He's actually pretty good, although some videos are better than others.
This is a sequel to one of his very first, years ago, with a higher definition copy to play with.
One thing he doesn't show very well in this video, is just how tall the figure is when it finally stands up at the end. It's already as tall or taller than an average guy (proportionately) when it's hunched over. His original analysis from back around Halloween 2013 can be seen here (along with his stabilization of the full source clip):
Gorilla Marketing Campaign?
Someone needs to participate in World Gin Day 2018. :-"
Quote from: bbmike on June 09, 2018, 04:48:18 PM
Someone needs to participate in World Gin Day 2018. :-"
One might see more swamp apes that way, admittedly... :buck2:
Although mainly pink ones..................

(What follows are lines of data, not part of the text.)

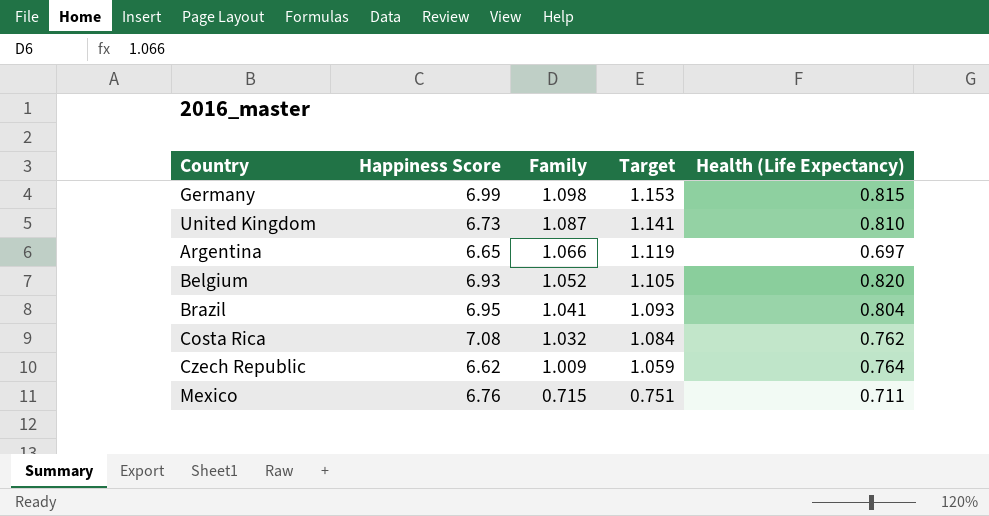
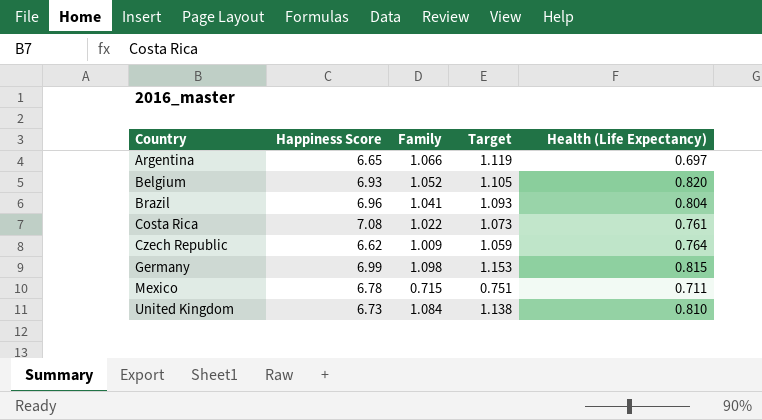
row order: Family descending -> Country ascending
Brazil | Happiness Score: 6.95 -> 6.96
Costa Rica | Family: 1.032 -> 1.022
Costa Rica | Target: 1.084 -> 1.073
Costa Rica | Health (Life Expectancy): 0.762 -> 0.761
Mexico | Happiness Score: 6.76 -> 6.78
United Kingdom | Family: 1.087 -> 1.084
United Kingdom | Target: 1.141 -> 1.138

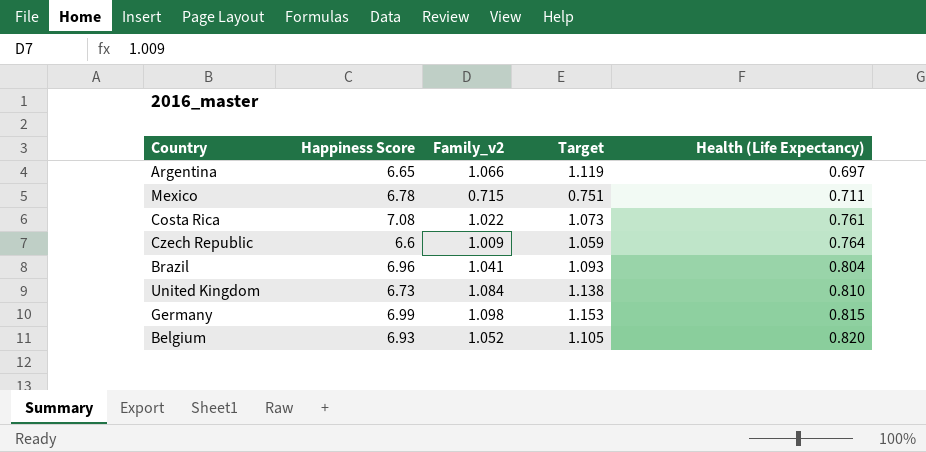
row order: Country ascending -> Health (Life Expectancy) ascending
column name: Family -> Family_v2
Czech Republic | Happiness Score: 6.62 -> 6.6

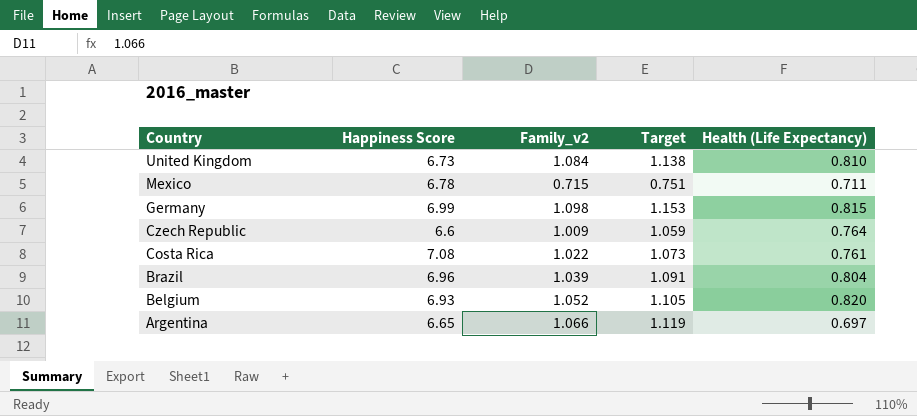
row order: Health (Life Expectancy) ascending -> Country descending
Brazil | Family_v2: 1.041 -> 1.039
Brazil | Target: 1.093 -> 1.091

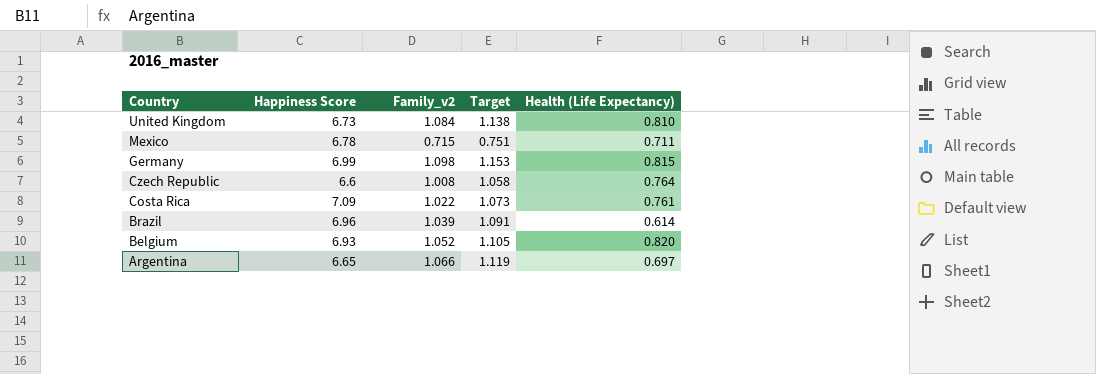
Czech Republic | Family_v2: 1.009 -> 1.008
Czech Republic | Target: 1.059 -> 1.058
Costa Rica | Happiness Score: 7.08 -> 7.09
Brazil | Health (Life Expectancy): 0.804 -> 0.614

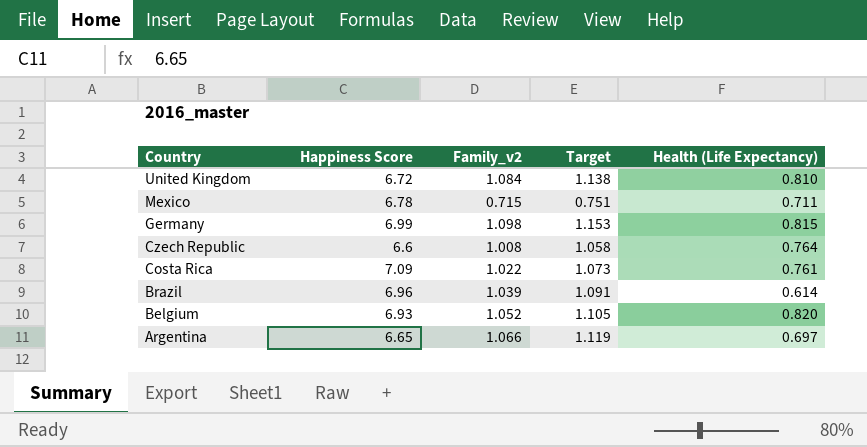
United Kingdom | Happiness Score: 6.73 -> 6.72

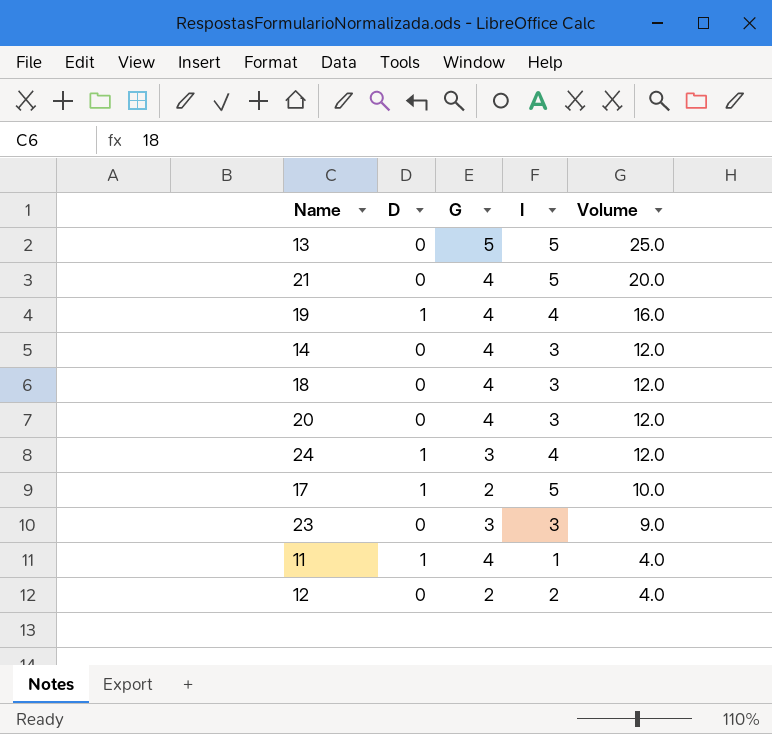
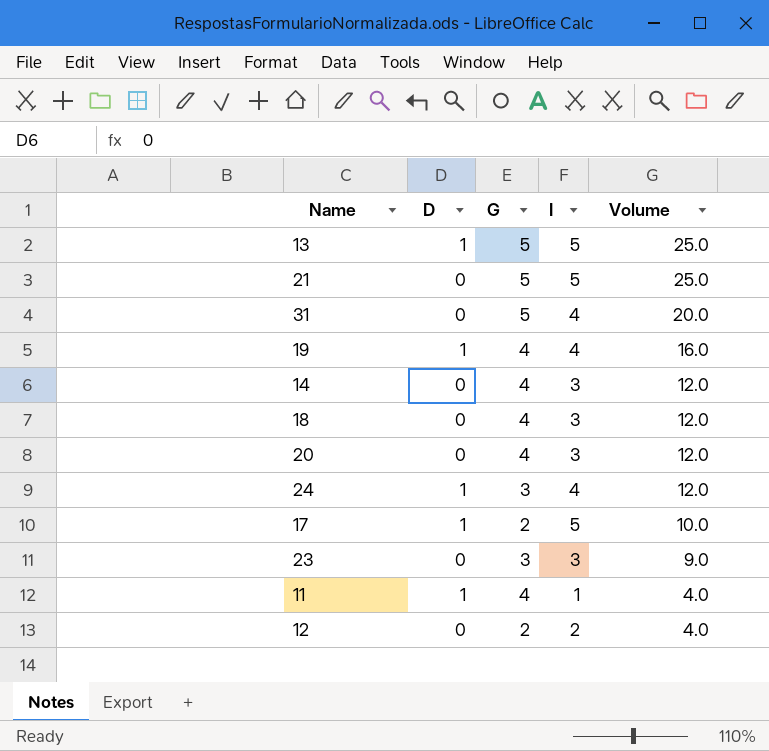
13 | D: 0 -> 1
21 | G: 4 -> 5
21 | Volume: 20.0 -> 25.0
row 31: none -> 0 | 5 | 4 | 20.0

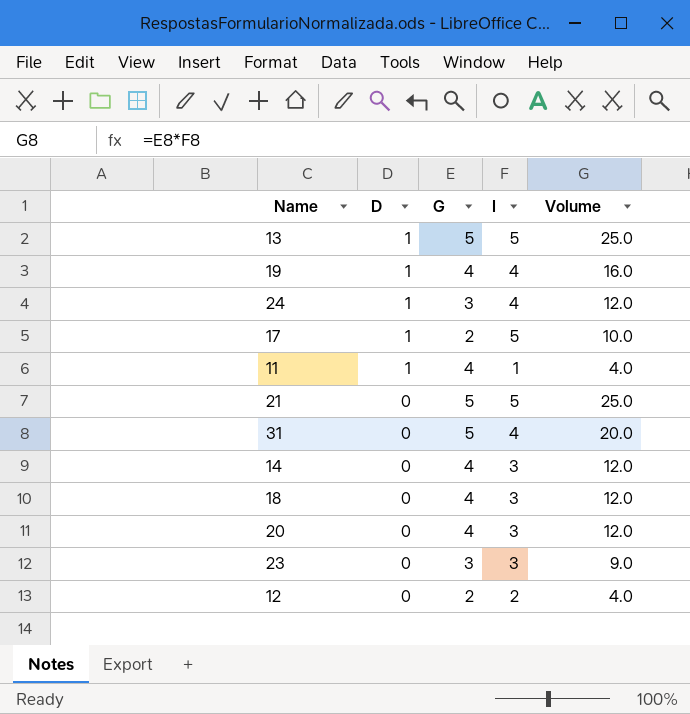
row order: Volume descending -> D descending

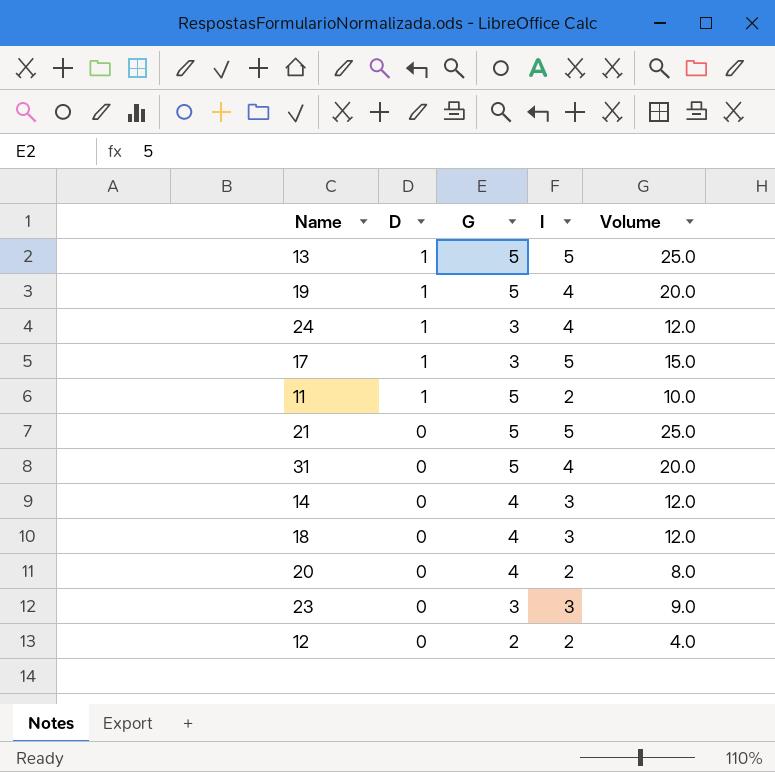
19 | G: 4 -> 5
19 | Volume: 16.0 -> 20.0
17 | G: 2 -> 3
17 | Volume: 10.0 -> 15.0
11 | G: 4 -> 5
11 | I: 1 -> 2
11 | Volume: 4.0 -> 10.0
20 | I: 3 -> 2
20 | Volume: 12.0 -> 8.0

Been a while since I posted a Thunker analysis.
The Mad Tosser is a favorite.
It's important to keep in mind that TT is conservatively underestimating how large the figure and the tree trunk is.
From a key comment:
QuoteThis is in no way a 12 foot tree. I run 10 foot sticks of 1/2" conduit all the time in the field as an electrician for many years. Once you are used to knowing what 10 foot looks like you can guesstimate just how long something is based on its distance. That tree is over 20 foot long easy. and way more than 5" in diameter. I would guess that tree is more likely 8 or 9" in diameter. So what is the distance and weight of it now? That has to be incredible.
QuoteAccording to woodweb a 20 foot aspen tree with an 8" small diameter and a 9" large diameter would be 306 lbs. And it was thrown at least 3 lengths which would be 60 feet. Wtf...
See what happens when you close RPFW? SEEEE!!!
??? Seems like pretty standard Enigma category stuff. O:-)
I just worry where some of us will wander off to without a padded room.
I will not argue with the enigmatic nature of the topic... :bd:
Just as Halloween approaches, Thunker returns with a new angle of analysis on the famous Patterson/Gimlin film: why can't Patterson catch up while sprinting for 45 seconds (off and on) against someone walking away at an obviously casual stroll for a minute?
Seems like that should be a no-lose contest against someone in big fake feet and a bulky costume (with artificial fat and muscle layers, and forearm extenders which somehow break the wearer's elbows to shift them down-arm) and a mask changing human face ratios, in a rugged stream-wash with lots of fallen trees.